▶ **Edit difference data**:

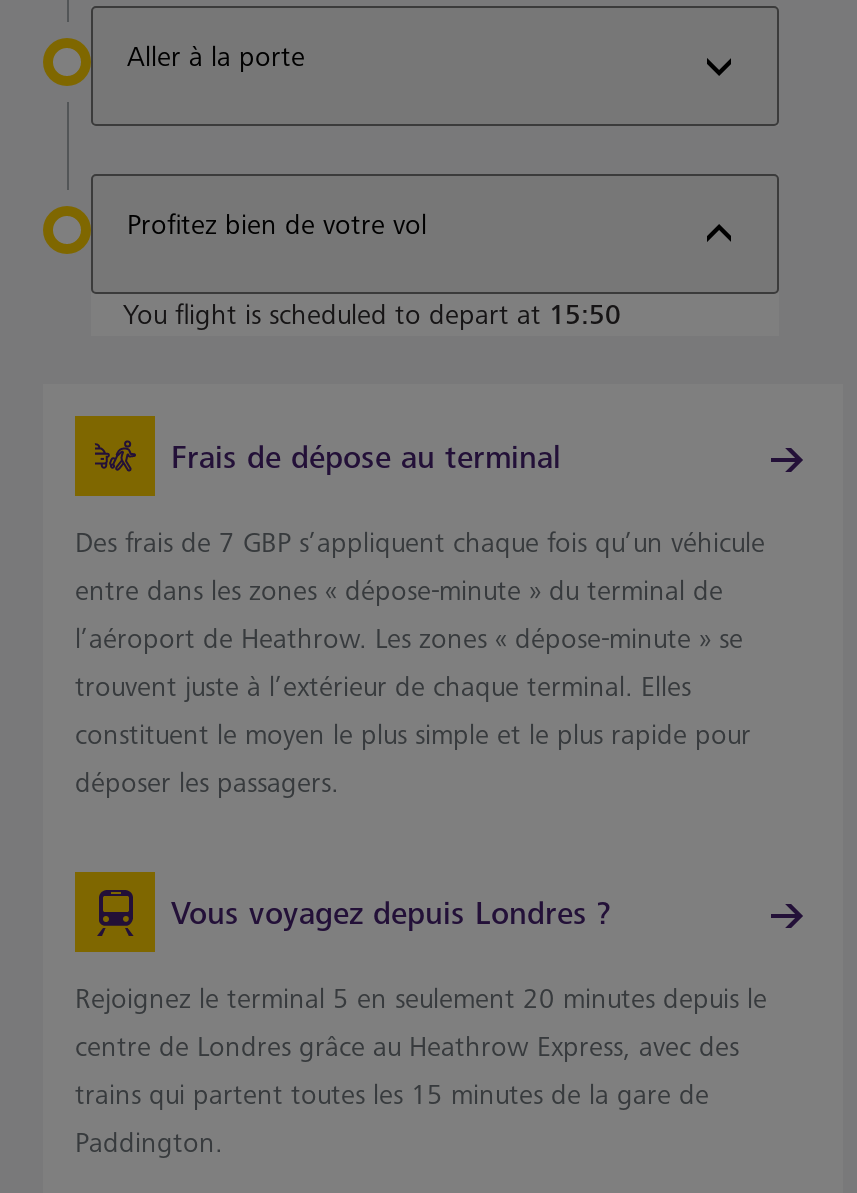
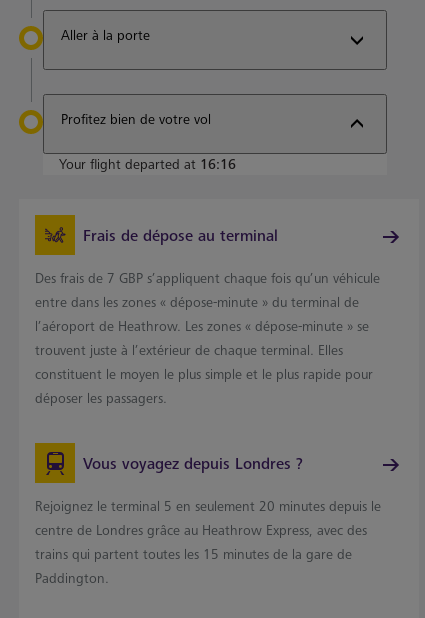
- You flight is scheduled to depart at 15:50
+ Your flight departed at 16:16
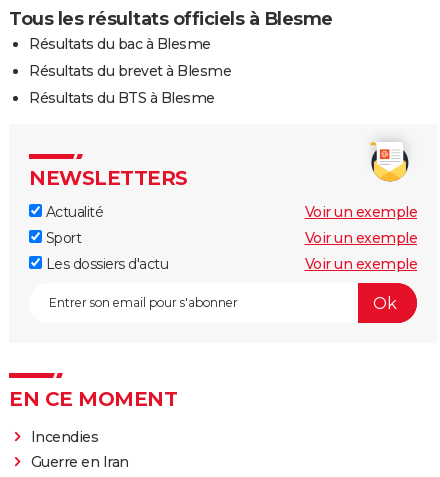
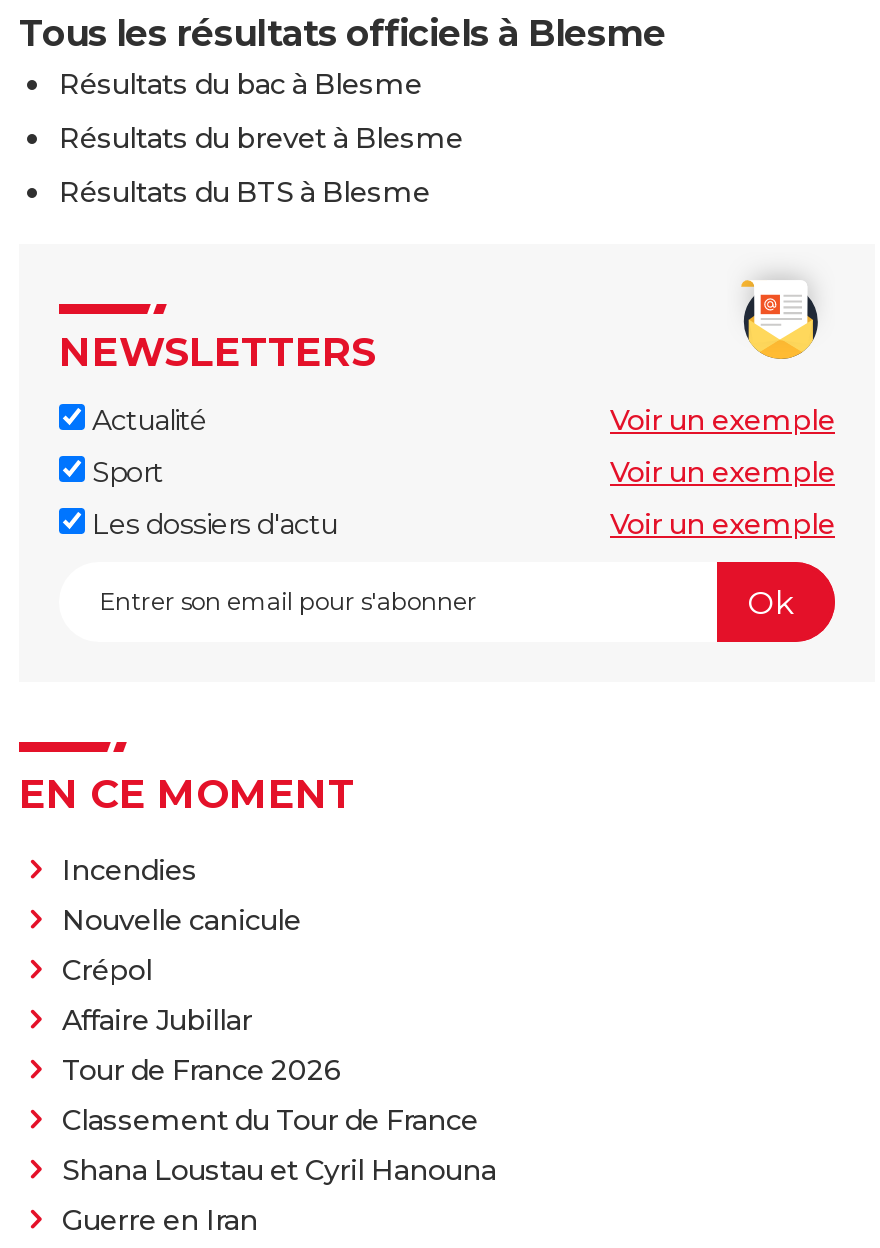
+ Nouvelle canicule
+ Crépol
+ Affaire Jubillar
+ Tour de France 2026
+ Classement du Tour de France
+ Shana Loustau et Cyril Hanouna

▶ **TASK STATEMENT**:
Show each line in the entries that holds the string "flight".

▶ **WRITTEN RESPONSE**:
- You flight is scheduled to depart at 15:50
+ Your flight departed at 16:16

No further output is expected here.